Write the entries out again exactly as they stand, but without the pictures.

PROVIDED MATERIAL Start Marker

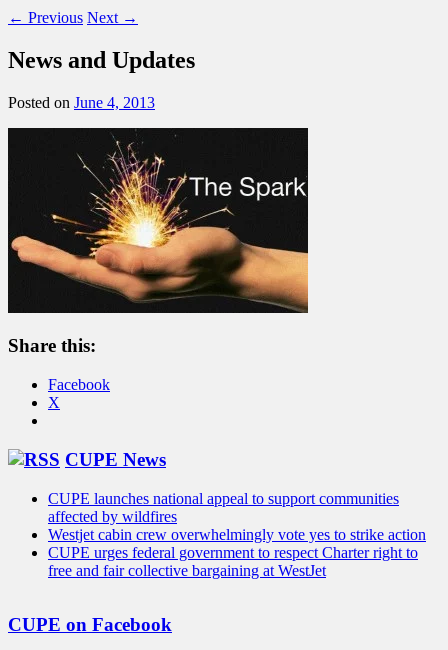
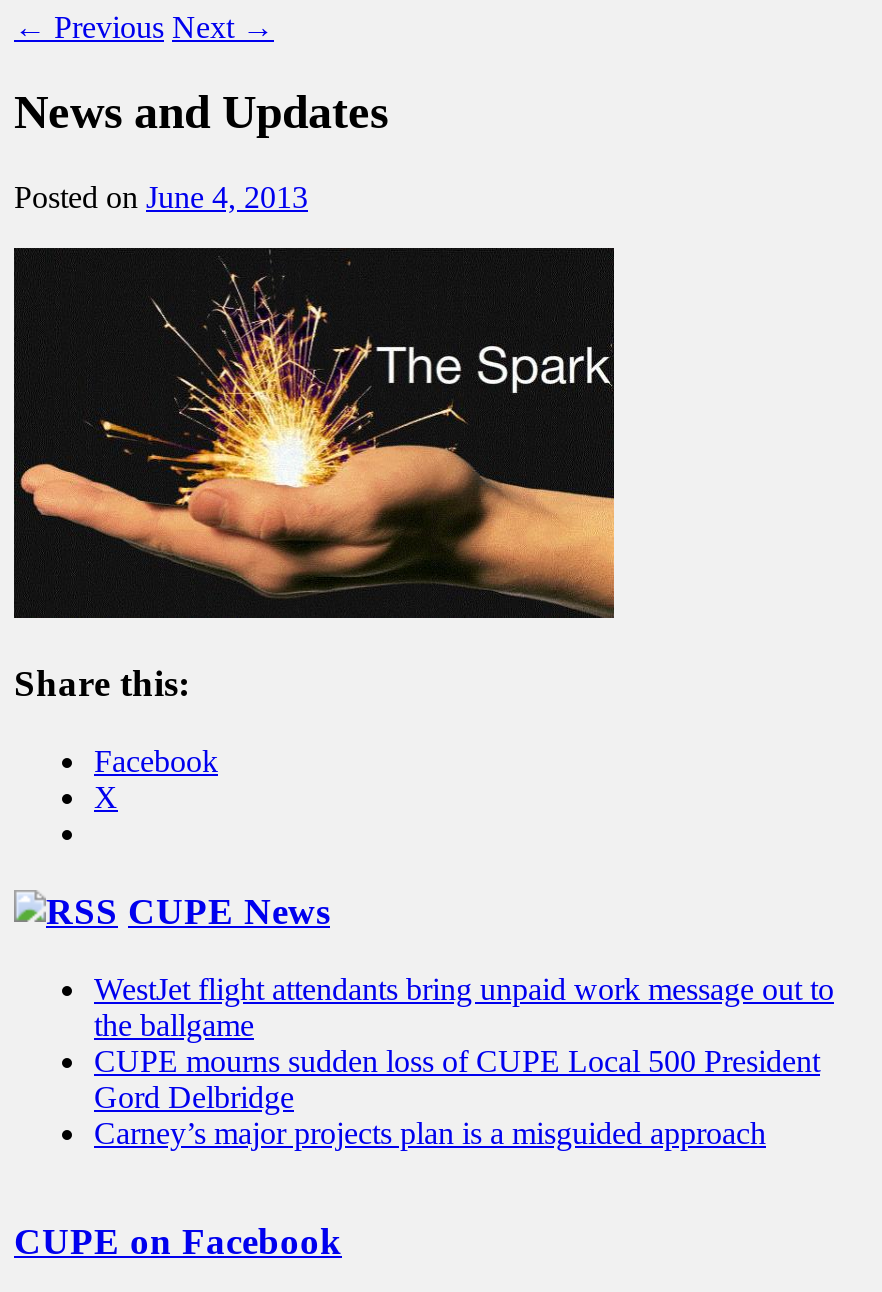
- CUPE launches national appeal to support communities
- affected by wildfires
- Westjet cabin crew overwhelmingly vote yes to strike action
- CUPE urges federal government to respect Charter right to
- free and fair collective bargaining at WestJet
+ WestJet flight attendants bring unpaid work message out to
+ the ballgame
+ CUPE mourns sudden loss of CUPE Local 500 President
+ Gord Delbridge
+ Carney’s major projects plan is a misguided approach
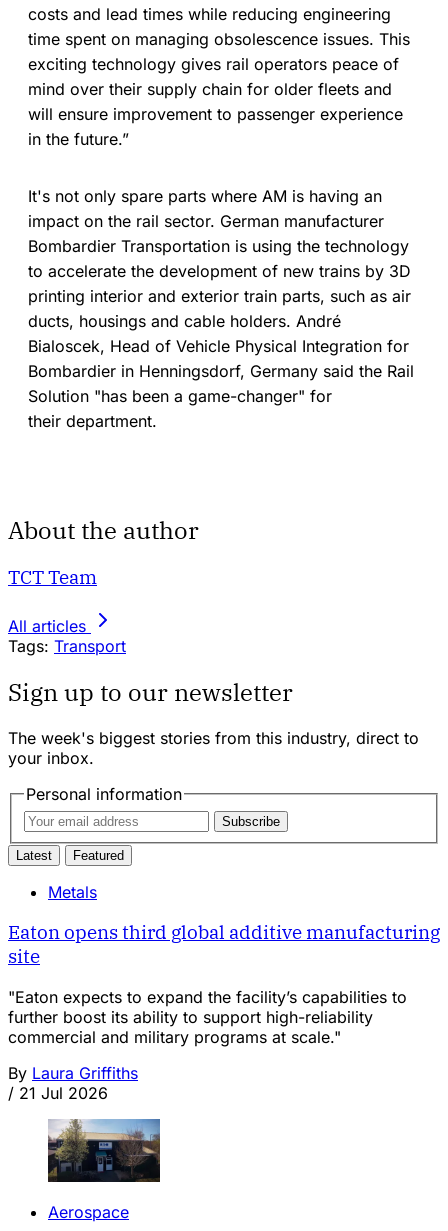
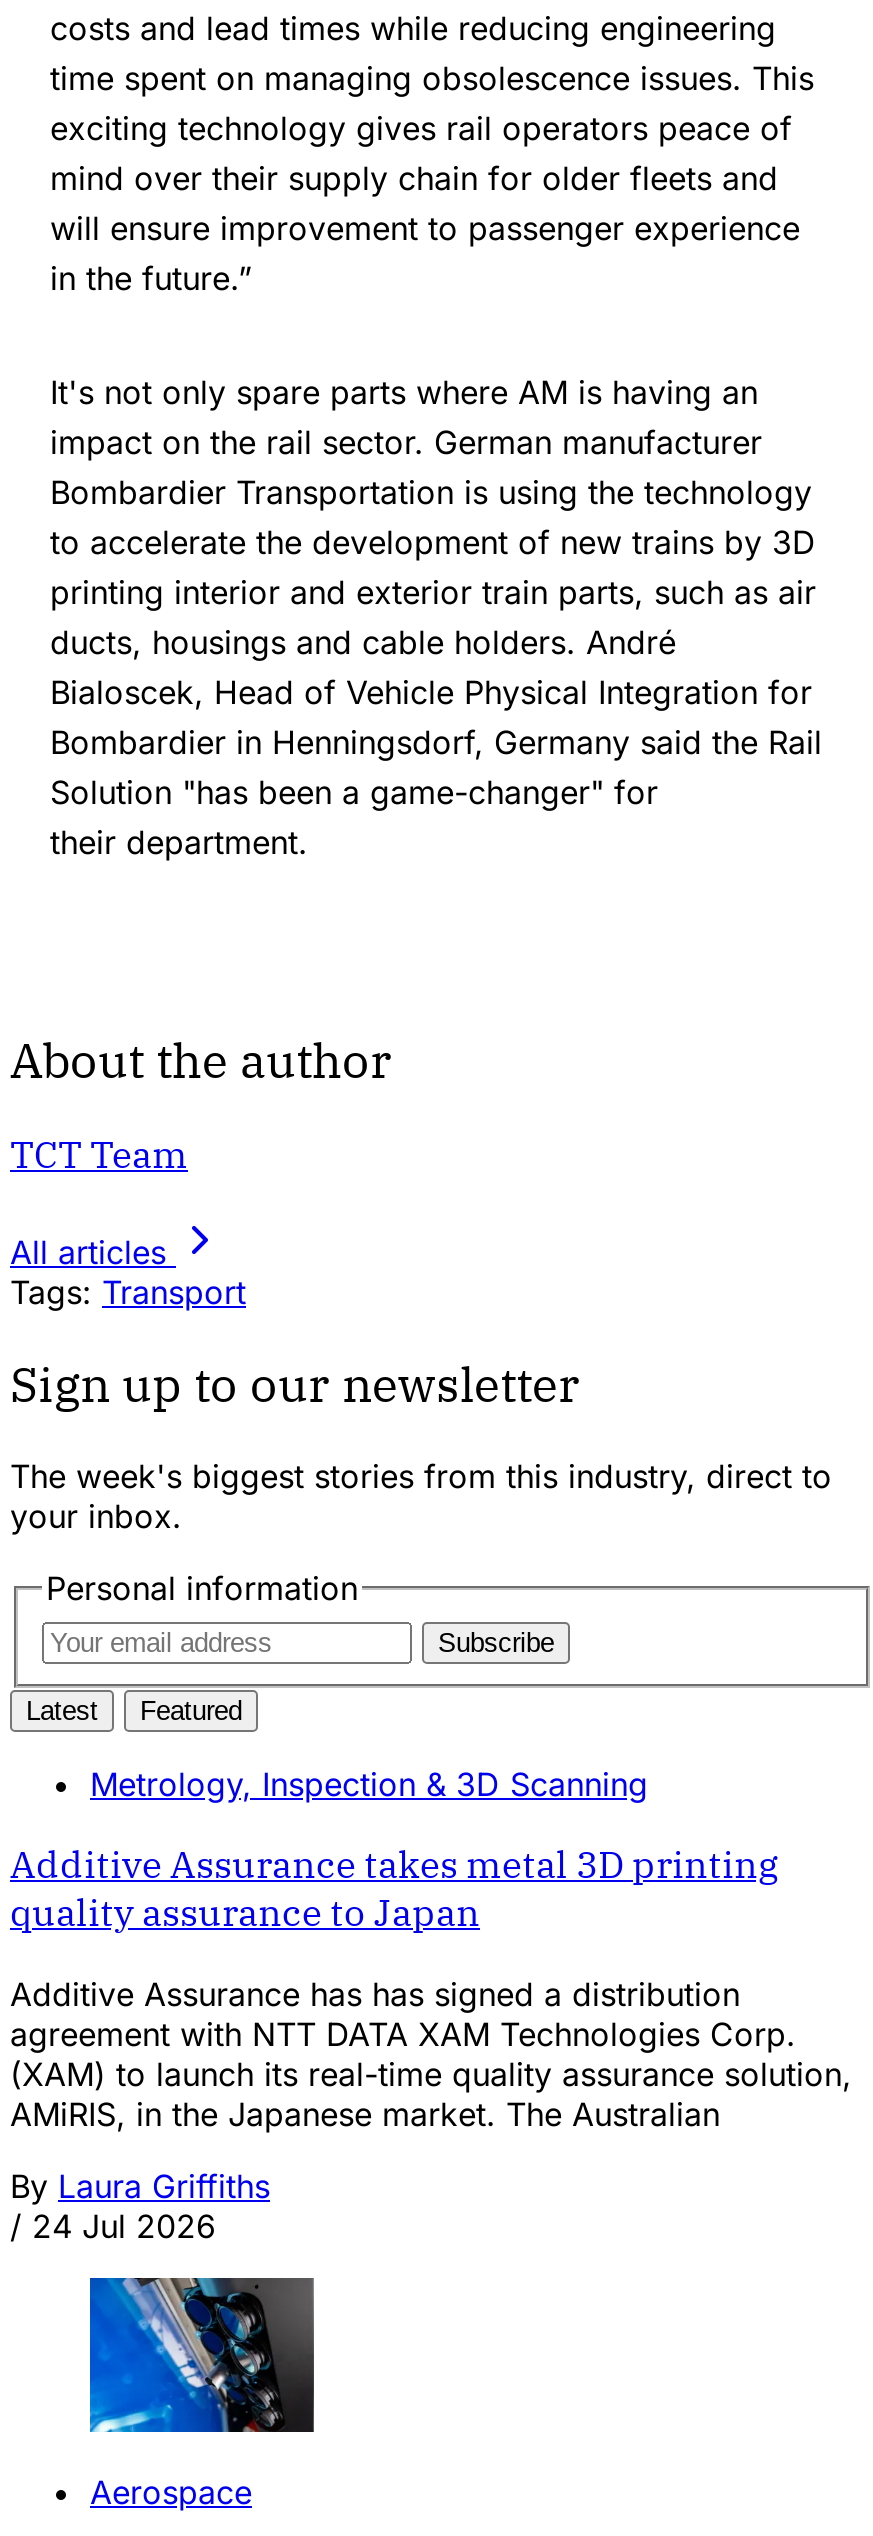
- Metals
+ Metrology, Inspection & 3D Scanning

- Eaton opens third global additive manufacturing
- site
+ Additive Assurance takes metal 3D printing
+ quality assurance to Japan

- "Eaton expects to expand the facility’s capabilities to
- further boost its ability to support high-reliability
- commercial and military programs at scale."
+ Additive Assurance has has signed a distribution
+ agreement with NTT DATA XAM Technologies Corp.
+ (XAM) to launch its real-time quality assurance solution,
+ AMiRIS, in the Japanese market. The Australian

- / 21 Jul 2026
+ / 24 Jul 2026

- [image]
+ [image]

PROVIDED MATERIAL End Marker

__REPLY TO THE EXERCISE__:
- CUPE launches national appeal to support communities
- affected by wildfires
- Westjet cabin crew overwhelmingly vote yes to strike action
- CUPE urges federal government to respect Charter right to
- free and fair collective bargaining at WestJet
+ WestJet flight attendants bring unpaid work message out to
+ the ballgame
+ CUPE mourns sudden loss of CUPE Local 500 President
+ Gord Delbridge
+ Carney’s major projects plan is a misguided approach
- Metals
+ Metrology, Inspection & 3D Scanning

- Eaton opens third global additive manufacturing
- site
+ Additive Assurance takes metal 3D printing
+ quality assurance to Japan

- "Eaton expects to expand the facility’s capabilities to
- further boost its ability to support high-reliability
- commercial and military programs at scale."
+ Additive Assurance has has signed a distribution
+ agreement with NTT DATA XAM Technologies Corp.
+ (XAM) to launch its real-time quality assurance solution,
+ AMiRIS, in the Japanese market. The Australian

- / 21 Jul 2026
+ / 24 Jul 2026

- [image]
+ [image]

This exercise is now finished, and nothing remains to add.